Overview¶
Software Architecture¶
Fig. 2 shows the TIDL API software architecture and how it fits into the software ecosystem on AM57x. The TIDL API leverages OpenCL APIs to deploy translated network models. It provides the following services:
- Make the application’s input data available in memories associated with the compute core.
- Initialize and run the layer groups associated with the network on compute cores
- Make the output data available to the application
The TIDL API consists of 4 C++ classes and associated methods: Configuration
, Executor
, ExecutionObject
, and ExecutionObjectPipeline
. Refer Using the API and API Reference for details.
Terminology¶
- Compute core
- A single EVE or C66x DSP. An Execution Object manages execution on one compute core.
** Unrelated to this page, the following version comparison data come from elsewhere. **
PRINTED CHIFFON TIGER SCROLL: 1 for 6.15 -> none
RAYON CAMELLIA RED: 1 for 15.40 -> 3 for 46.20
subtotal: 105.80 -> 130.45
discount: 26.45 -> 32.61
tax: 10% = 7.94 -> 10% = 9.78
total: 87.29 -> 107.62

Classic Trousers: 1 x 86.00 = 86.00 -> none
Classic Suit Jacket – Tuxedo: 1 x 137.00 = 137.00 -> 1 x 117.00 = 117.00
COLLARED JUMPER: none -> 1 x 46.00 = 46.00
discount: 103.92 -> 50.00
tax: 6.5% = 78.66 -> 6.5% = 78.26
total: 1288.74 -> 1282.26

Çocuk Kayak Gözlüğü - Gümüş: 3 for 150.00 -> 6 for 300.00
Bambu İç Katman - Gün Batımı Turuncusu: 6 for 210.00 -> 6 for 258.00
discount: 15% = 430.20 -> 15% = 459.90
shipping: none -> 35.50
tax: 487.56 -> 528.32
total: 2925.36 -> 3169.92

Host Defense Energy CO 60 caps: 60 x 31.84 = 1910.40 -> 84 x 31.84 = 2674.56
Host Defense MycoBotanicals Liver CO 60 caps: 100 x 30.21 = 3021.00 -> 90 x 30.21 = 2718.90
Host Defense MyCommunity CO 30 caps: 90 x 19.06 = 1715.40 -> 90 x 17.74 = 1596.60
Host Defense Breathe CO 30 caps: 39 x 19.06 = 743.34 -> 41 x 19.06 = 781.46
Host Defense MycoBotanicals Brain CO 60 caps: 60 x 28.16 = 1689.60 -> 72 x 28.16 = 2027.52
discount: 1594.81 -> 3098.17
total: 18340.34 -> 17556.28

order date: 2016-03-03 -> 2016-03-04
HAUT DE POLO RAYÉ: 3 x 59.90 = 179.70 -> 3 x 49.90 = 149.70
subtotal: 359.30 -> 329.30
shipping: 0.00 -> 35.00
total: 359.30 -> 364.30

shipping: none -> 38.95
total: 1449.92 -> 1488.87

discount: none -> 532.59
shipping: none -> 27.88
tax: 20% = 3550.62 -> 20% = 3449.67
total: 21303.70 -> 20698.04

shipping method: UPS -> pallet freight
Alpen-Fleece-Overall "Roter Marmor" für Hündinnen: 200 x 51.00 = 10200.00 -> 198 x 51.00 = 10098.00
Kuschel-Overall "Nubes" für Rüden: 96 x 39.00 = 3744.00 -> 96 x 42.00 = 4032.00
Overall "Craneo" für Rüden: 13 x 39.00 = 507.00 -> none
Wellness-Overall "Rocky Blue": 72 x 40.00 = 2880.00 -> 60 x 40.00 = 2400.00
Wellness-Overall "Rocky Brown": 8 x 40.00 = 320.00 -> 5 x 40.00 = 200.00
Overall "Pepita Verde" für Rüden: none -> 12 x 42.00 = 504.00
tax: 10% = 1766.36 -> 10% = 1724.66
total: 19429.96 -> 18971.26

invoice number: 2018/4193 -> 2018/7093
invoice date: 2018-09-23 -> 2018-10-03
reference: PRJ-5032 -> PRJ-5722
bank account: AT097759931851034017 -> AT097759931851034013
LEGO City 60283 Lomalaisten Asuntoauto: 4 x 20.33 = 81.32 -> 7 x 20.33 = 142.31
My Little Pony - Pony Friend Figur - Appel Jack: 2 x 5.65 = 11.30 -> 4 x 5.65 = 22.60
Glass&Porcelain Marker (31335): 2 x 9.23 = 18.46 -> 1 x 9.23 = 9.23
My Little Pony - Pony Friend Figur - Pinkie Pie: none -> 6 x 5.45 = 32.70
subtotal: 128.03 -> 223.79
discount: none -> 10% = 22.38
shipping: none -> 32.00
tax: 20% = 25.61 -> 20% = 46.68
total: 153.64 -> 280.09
Also referred to as a device in OpenCL. Sitara AM5749 has 4 compute cores: EVE1, EVE2, DSP1 and DSP2.
- Configuration
- A TIDL API class. Used to specify a configuration for the Executor, including pointers to the network and parameter binary files. Refer Configuration for a description of the Configuration class and methods.
- ExecutionObject
- EO
- A TIDL API class. Manages the execution of a layer group on a compute core. There is an EO associated with each compute core. The EO leverages the OpenCL runtime to manage execution. TIDL API implementation leverages the OpenCL runtime to offload network processing. Refer ExecutionObject for a description of the ExecutionObject class and methods.
- ExecutionObjectPipeline
- EOP
A TIDL API class. Two use cases:
- Pipeline execution of a single input frame across multiple Execution Objects (Frame split across EOs).
- Double buffering using the input and output buffer associated with an instance of ExecutionObjectPipeline (Using EOPs for double buffering).
Refer ExecutionObjectPipeline for a description of the ExecutionObjectPipeline class and methods.
- Executor
- A TIDL API class. The executor is responsible for initializing Execution Objects with a Configuration. The Executor is also responsible for initialzing the OpenCL runtime. Refer Executor for available methods.
- Frame
- A buffer representing 2D data, typically an image.
- Layer
- A layer consists of mathematical operations such as filters, rectification linear unit (ReLU) operations, downsampling operations (usually called average pooling, max pooling or striding), elementwise additions, concatenations, batch normalization and fully connected matrix multiplications. Refer Processor SDK Linux Software Developer’s Guide (TIDL chapter) for a list of supported layers.
- Layer Group
- A collection of interconnected layers. Forms a unit of execution. The Execution Object “runs” a layer group on a compute core i.e. it performs the mathematical operations associated with the layers in the layer group on the input and generates one or more outputs.
- Network
- A description of the layers used in a Deep Learning model and the connections between the layers. The network is generated by the TIDL import tool and used by the TIDL API. Refer Processor SDK Linux Software Developer’s Guide (TIDL chapter) for creating TIDL network and parameter binary files from TensorFlow and Caffe. A network consists of one or more Layer Groups.
- Parameter binary
- A binary file with weights generated by the TIDL import tool and used by the TIDL API.